Vol.58 [2004/2/15]

文字、色。人の輪・・・田村塾

自著を語る
『田村義也 編集現場115人の回想』


村山恒夫(編集者)
 
 数々の名著を世に送りだした大編集者であり、同時にすぐれた 装丁家として、戦後のブックデザイン界で独自の世界を築いた田村義也さんは、2003年2月23日、満80歳の誕生日を目前にして亡くなられた。
 安岡章太郎さんや小島信夫さんらの本から、沖縄、アイヌ、在日朝鮮人、部落解放運動、日雇い労働者の本まで約1500冊近いの本の装丁をされた。
 多くの読者に、その独特な文字使い、色使いで、強烈な印象を残してきたにちがいない。
 本書はその編集装丁家・田村義也さんの周りに集まっていたいわば「田村学校」「田村塾」の生徒、塾生115人たちが、編集現場から回想したものである。私もその一人だ。
 最後まで現役だった田村さんだが、岩波書店での編集者時代を知る若い編集者は少ない。今回、何人かの文章のより、その過激な仕事ぶりが紹介されている。本書はさながら「田村義也研究」の様相を呈しており、全編さまざまな人間・田村義也の情報に溢れている。
 30代のころは、劇作家の久保栄さんに傾倒し、およそ4年間にわたり、「赤木正」という名前で月刊誌に劇評を連載している。いったい会社の仕事は、この間、どうしていたのだろう。
 田村義也さんに装丁を頼んでくれという著者は多い。しかし、だれもが田村さんのところに行くのに足が重くなる。田村さんほど、内容にうるさく、要求の多い装丁家もいないから。
 まず、編集者である田村さんがゲラ(校正紙)を読んで、タイトルが悪いという。それだけも大変だが、時にはこんな内容の本では装丁はゴメンだと言いだす。
 自分の知っている著者、文章を読んだことのある著者の装丁は喜んでした。だから、ゲラを読んで、こんなもので本にするなんて、著者に失礼だと突き返された編集者もいる。
 そんなやり取りを、他の編集者もいる自宅の工房の中でやられることもあるから、気の弱い編集者はもう来なくなる。
 元来、編集者は曲者(くせもの)が多く、他の編集者に手の内を見せたがらない。編集者が大勢仲良く酒を飲み交わすことはあまりない。
 しかし、田村さんの周りにはいつも編集者が集まっていた。田村さんの終わることない楽しい話が聞きたくて、珍しいうまい酒が飲みたくて。田村工房は、入れ替わり立ち替わり現れる人たちでいつもごった返していた。
 そして彼らが持ってくる酒や肴が次々と卓上に出され、いつ果てぬとも知れぬ宴会になっていくのが夕暮れの日常風景だった。みな田村さんの繰り出す体験談と博学に打ちのめされ、そのうちその体力、酒力に圧倒される。
 いま編者たちの間には二つの夢がある。一つには「田村義也装丁博物館」というHPを開設し、装丁作品リストをより完全にし、カバーだけでなく、本表紙、化粧扉などの画像も公開すること。もう一つは、田村装丁本を保存公開してくれる大学図書館か博物館を探すこと。どこか、この宝物を引き受けてくれるところはないものだろうか?

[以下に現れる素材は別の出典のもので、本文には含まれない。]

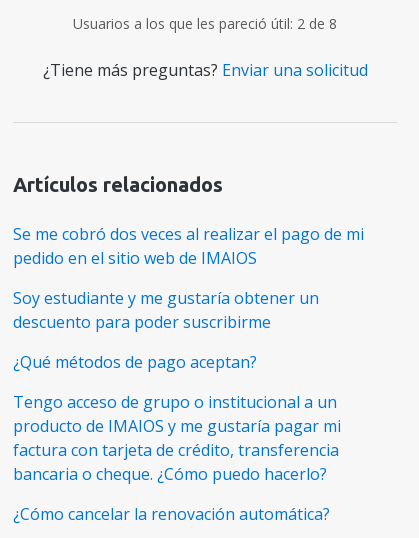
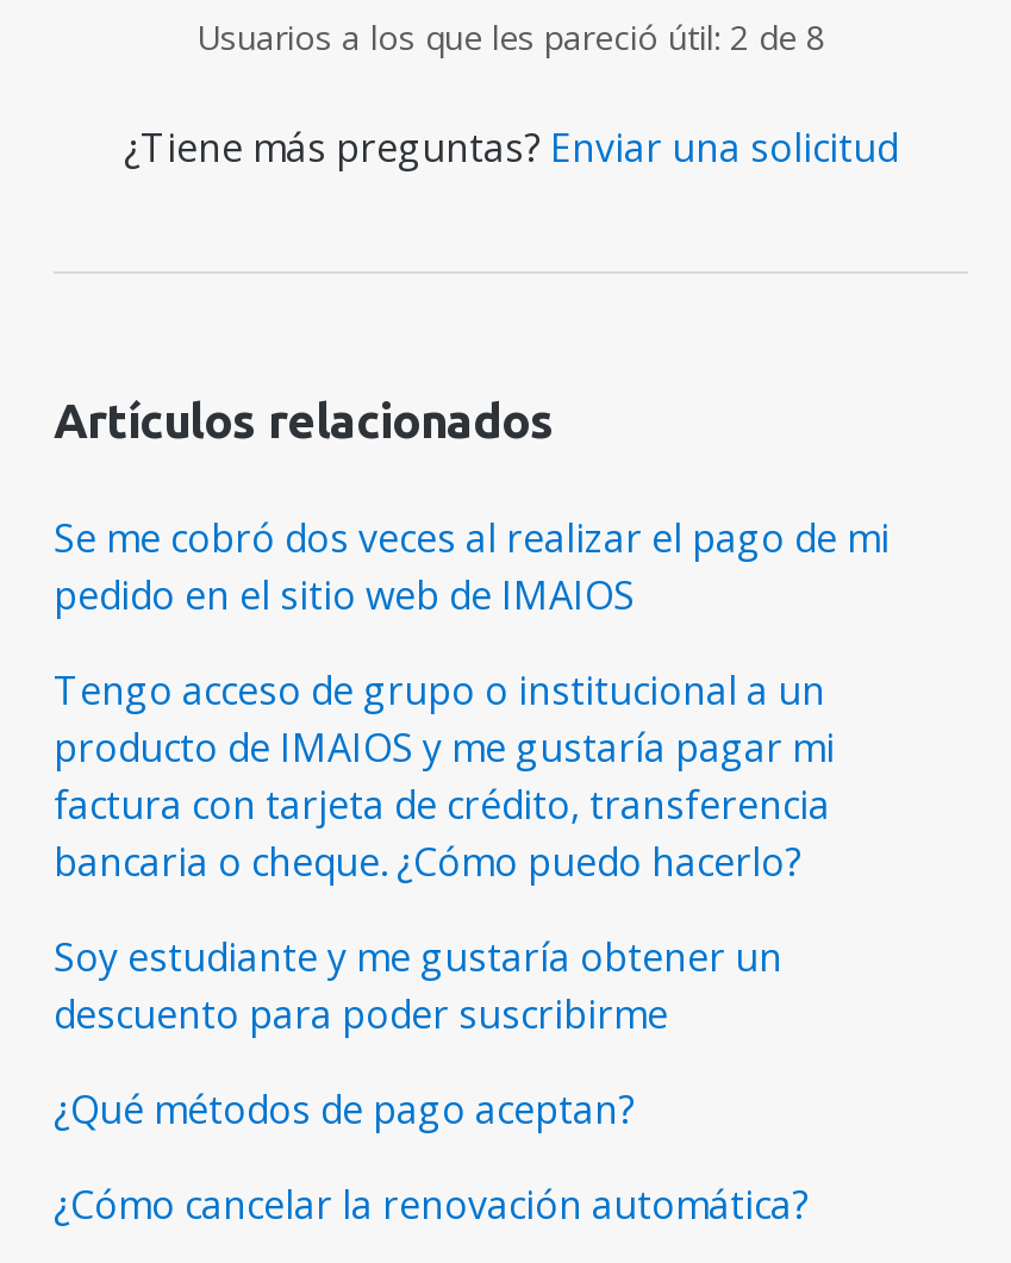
moved [13,287,319,373] -> [54,930,782,1135]: Soy estudiante y me gustaría obtener un | descuento para poder suscribirme | ¿Qué métodos de pago aceptan?
moved [13,391,341,485] -> [54,664,835,887]: Tengo acceso de grupo o institucional a un | producto de IMAIOS y me gustaría pagar mi | factura con tarjeta de crédito, transferencia | bancaria o cheque. ¿Cómo puedo hacerlo?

(頒価3000円。田村義也追悼集刊行会刊。お申し込みは03-3226-5450の同会まで)
  

村山恒夫(編集者)
むらやま・つねお 神奈川生まれ。新宿書房代表。1970年、早稲田大学卒業。平凡社世界大百科事典、百科年鑑編集部をへて現職。1998年から2001年までマイクロソフト社のエンカルタ百科事典編集長を兼任 。